Asoman en la antología moldes gastados y descuidos formales. Estrofas bizcas, al modo de decir de Martí. Es, sin embargo, un libro singular, pues décimas improvisadas, glosas de campamento, versos de urgencia, se cobijan en las letras. Y ese atrapar el instante, ese llevar la oralidad al papel, es un paso martiano hacia la contemporaneidad. Otro más.
Cuando se menciona el prólogo de Los poetas de la guerra inmediatamente asalta la frase más citada. Es la más tajante, la más solemne: “Su literatura no estaba en lo que escribían, sino en lo que hacían. Rimaban mal a veces pero sólo pedantes y bribones se lo echarán en cara: porque morían bien (…) el acento, cauto o arrebatado, estaba en los cascos de la caballería” [4].
Trascendencia
El autor de La Edad de Oro escribió en un número importante de periódicos y revistas, él mismo fundó algunos, Patria es su epígono. Es menester salir de la frase descontextualizada, el presentismo y la repetición, para entrar en la profundidad de la idea, para tocar su trascendencia. Cintio Vitier, uno de sus estudiosos más notables, consideró que Martí “hizo cátedra de la noticia; laboratorio del suceso; de lo efímero, poema; extrajo de lo sucesivo, leyes. Expuso con olor a tinta fresca y para siempre, su galería de retratos ejemplares (…)[5].

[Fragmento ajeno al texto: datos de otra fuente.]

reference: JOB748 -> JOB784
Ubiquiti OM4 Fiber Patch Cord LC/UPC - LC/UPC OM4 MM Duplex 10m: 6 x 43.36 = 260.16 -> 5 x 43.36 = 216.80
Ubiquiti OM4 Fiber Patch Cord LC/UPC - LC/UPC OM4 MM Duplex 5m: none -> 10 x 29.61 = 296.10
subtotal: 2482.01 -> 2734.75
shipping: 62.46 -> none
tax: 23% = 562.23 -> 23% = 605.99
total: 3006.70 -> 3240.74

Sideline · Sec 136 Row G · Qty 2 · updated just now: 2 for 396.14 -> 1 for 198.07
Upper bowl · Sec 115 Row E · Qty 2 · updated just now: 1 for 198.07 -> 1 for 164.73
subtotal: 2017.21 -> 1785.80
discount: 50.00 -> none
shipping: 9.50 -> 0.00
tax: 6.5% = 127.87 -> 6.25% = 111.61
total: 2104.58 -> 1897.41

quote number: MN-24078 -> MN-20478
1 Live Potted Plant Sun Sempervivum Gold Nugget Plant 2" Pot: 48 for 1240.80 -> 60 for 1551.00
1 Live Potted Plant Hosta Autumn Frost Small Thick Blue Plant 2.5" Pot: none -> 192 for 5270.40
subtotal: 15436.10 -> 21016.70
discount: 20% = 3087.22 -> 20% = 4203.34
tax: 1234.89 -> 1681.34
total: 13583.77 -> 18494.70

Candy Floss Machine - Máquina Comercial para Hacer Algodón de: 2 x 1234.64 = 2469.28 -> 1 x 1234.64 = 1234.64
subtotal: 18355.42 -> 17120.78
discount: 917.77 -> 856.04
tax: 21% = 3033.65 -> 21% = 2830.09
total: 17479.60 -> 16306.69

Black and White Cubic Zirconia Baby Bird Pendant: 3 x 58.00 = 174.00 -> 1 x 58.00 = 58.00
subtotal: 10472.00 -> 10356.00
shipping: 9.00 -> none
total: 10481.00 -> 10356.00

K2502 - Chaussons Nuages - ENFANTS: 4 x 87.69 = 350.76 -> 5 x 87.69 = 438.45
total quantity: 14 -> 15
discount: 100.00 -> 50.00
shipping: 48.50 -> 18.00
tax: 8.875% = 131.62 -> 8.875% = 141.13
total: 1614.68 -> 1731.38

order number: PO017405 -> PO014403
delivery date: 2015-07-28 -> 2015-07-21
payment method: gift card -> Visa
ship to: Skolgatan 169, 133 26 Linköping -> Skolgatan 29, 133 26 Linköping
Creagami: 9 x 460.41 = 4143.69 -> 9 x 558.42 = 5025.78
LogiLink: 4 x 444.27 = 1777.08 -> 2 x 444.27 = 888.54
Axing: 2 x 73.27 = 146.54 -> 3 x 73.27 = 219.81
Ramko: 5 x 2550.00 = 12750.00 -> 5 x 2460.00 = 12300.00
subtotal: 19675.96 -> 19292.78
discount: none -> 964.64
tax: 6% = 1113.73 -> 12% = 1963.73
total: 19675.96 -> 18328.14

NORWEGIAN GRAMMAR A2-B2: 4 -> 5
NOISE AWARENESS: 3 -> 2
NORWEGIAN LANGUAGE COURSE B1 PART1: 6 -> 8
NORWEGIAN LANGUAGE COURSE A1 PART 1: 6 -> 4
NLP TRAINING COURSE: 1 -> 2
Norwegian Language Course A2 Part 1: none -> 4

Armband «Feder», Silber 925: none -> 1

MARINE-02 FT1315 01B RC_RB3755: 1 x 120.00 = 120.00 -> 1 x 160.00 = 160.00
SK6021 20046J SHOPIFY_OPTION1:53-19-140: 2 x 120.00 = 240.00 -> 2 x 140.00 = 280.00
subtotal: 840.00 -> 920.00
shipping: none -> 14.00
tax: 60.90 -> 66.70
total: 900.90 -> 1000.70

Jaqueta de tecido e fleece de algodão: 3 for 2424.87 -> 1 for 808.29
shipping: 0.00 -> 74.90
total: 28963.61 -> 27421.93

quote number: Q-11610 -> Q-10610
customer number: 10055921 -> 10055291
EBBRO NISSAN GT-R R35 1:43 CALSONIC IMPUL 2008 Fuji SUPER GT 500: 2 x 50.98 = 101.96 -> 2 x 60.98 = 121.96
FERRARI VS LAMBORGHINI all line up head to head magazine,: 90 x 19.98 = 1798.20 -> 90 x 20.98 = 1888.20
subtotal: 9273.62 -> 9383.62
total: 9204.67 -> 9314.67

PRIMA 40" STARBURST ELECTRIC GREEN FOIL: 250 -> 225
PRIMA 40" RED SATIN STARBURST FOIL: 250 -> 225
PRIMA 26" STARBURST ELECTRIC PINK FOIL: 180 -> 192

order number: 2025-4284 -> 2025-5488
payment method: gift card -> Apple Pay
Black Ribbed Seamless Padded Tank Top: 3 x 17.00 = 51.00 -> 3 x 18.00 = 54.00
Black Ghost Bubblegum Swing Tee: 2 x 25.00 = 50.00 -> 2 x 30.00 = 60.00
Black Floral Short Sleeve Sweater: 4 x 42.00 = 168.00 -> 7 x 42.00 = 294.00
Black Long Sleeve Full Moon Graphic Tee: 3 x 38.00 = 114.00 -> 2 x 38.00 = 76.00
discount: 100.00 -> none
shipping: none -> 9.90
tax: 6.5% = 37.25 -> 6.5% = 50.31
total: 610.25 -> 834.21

La lección martiana más definitoria es su mirada a las esencias y no a las apariencias. A la obra antes que a la cuna, a la totalidad y no al despiece; a la ética, antes que a las falencias.
Solo de esa manera pudo redimir al Heredia caído ―o al Whitman olvidado en su propio país, al Wilde calumniado, al filósofo Emerson―. Solo así los poetas de la guerra son aprehendidos, en primerísimo lugar, como patriotas. De esa manera, El Mayor y el Padre de la Patria se abrazan y juntan, ya para siempre. Así, pudo ver cómo usaron a mansalva, cómo insuflaron en Juan Clemente Zenea la creencia de que, acaso, sus gestiones salvarían a su patria. Así…
Los caminos de la trascendencia son infinitos, hallar la trascendencia es adentrarse en la vena de las cosas. Martí es un llamado perenne. Sanar es salvar.